Minister Samuel Nartey George made the disclosure at the launch of the 30th anniversary of the National Communications Authority (NCA) on February 25, describing the package as one of the most comprehensive updates to the sector’s legal framework since 1996, when the foundational legislation governing Ghana’s telecommunications industry was first enacted.
The reform package spans the full breadth of Ghana’s digital economy architecture. George said the bills cover communications regulation, data governance, digital services, cybersecurity, and oversight of emerging technologies, and that the combined focus on regulatory reform and skills development reflects the government’s broader strategy to strengthen Ghana’s digital economy and position the country as a competitive technology hub in the region.
The urgency behind the reform is clear. Ghana’s current primary communications legislation, the Electronic Communications Act, 2008 (Act 775), predates smartphones as mainstream devices, cloud computing, artificial intelligence (AI), the Internet of Things (IoT), and the full emergence of mobile money as a primary financial channel. The laws governing how data is collected, stored, transferred, and monetised were written for a digital economy that no longer exists.
Ghana’s bid for continental digital leadership makes the domestic legal reset strategically essential. George has submitted Ghana’s candidacy to chair the African Union’s Specialised Technical Committee on Communication and Information and Communication Technology (STC-CICT), a role that would position him to drive AU digital trade policy alongside President John Dramani Mahama’s expected AU chairmanship in 2027. Leading that continental agenda from a country operating on 1996-era communications law would be a fundamental credibility problem.
The NCA itself, which the bills will directly affect, turns 30 this year having grown from a narrow spectrum management body into a regulator overseeing mobile networks, internet service providers, broadcasting, type approval, and increasingly, platform regulation and consumer protection in digital markets.
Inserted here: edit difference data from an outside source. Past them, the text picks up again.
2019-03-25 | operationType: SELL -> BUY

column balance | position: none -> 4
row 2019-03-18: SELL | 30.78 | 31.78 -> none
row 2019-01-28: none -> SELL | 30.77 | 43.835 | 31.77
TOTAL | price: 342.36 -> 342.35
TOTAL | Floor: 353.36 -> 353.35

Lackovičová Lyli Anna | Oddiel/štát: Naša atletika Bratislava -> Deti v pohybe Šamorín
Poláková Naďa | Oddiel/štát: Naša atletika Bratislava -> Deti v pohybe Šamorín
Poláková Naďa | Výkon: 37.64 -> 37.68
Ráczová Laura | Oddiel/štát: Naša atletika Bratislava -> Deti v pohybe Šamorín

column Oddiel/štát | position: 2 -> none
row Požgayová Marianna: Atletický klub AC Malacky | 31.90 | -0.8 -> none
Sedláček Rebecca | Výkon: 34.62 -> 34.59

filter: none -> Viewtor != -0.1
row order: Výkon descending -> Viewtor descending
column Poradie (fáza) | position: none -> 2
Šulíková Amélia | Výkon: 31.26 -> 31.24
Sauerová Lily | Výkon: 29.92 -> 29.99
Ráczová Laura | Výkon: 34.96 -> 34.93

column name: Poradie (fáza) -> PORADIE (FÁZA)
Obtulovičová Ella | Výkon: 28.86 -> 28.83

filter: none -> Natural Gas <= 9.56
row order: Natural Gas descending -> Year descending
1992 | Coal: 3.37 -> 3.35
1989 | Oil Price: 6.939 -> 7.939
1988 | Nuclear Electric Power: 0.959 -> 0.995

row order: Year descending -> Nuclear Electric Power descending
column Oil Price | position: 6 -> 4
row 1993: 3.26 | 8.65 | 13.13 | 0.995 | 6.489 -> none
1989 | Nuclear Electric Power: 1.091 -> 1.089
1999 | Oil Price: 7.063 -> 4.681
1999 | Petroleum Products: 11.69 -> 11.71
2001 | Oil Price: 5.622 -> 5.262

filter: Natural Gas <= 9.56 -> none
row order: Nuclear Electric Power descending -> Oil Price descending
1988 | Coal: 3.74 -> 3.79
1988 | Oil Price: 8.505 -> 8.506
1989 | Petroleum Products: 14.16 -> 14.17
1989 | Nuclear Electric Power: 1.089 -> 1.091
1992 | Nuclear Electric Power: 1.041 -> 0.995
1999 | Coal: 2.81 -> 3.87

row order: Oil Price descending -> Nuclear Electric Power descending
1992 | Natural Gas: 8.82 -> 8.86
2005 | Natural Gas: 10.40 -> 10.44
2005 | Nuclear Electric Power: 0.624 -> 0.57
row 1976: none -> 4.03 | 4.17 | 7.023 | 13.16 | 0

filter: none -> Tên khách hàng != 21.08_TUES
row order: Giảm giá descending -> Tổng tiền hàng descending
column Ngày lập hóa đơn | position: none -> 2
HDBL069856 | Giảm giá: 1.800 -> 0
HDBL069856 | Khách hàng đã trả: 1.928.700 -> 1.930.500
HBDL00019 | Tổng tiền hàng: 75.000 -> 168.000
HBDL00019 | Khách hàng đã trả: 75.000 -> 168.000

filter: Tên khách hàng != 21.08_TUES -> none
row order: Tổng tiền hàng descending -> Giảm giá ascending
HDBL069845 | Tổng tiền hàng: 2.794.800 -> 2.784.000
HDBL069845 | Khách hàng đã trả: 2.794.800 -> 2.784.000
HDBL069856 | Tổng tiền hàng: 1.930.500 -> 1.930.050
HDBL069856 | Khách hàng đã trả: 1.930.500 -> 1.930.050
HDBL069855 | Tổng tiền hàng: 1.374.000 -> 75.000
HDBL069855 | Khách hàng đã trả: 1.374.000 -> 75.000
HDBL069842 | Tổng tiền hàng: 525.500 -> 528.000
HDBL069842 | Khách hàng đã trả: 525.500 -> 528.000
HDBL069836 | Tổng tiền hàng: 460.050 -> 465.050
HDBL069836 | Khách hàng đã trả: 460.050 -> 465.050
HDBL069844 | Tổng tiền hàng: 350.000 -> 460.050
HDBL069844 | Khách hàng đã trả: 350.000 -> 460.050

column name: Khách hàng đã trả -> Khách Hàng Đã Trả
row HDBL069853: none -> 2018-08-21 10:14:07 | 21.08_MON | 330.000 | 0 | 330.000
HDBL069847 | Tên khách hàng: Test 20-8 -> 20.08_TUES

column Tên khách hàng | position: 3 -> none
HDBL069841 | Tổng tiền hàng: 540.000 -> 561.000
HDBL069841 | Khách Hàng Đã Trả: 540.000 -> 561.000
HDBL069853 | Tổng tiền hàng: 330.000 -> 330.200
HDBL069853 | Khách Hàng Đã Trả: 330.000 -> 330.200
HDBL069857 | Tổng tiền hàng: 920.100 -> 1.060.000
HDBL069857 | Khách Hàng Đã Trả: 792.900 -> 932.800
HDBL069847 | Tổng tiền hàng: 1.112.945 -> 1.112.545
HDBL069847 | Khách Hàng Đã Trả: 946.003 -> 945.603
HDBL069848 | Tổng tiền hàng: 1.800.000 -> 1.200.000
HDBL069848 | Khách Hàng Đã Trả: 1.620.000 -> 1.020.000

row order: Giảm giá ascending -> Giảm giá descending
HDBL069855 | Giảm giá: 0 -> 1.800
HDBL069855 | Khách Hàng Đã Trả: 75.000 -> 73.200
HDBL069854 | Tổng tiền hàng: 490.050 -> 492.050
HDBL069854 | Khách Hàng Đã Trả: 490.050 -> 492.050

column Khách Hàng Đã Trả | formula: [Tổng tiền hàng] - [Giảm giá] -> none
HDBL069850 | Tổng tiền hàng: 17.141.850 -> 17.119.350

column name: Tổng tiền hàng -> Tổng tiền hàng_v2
Its mandate has expanded far beyond what its founding legislation envisaged.
The 15-bill package is expected to be submitted to Parliament in phases through 2026 and 2027. No draft bills have yet been published for public consultation, and the ministry has not confirmed which specific legislation is being replaced entirely versus amended. Stakeholders including telecoms operators, fintech firms, media houses, and civil society groups are expected to be consulted before parliamentary introduction.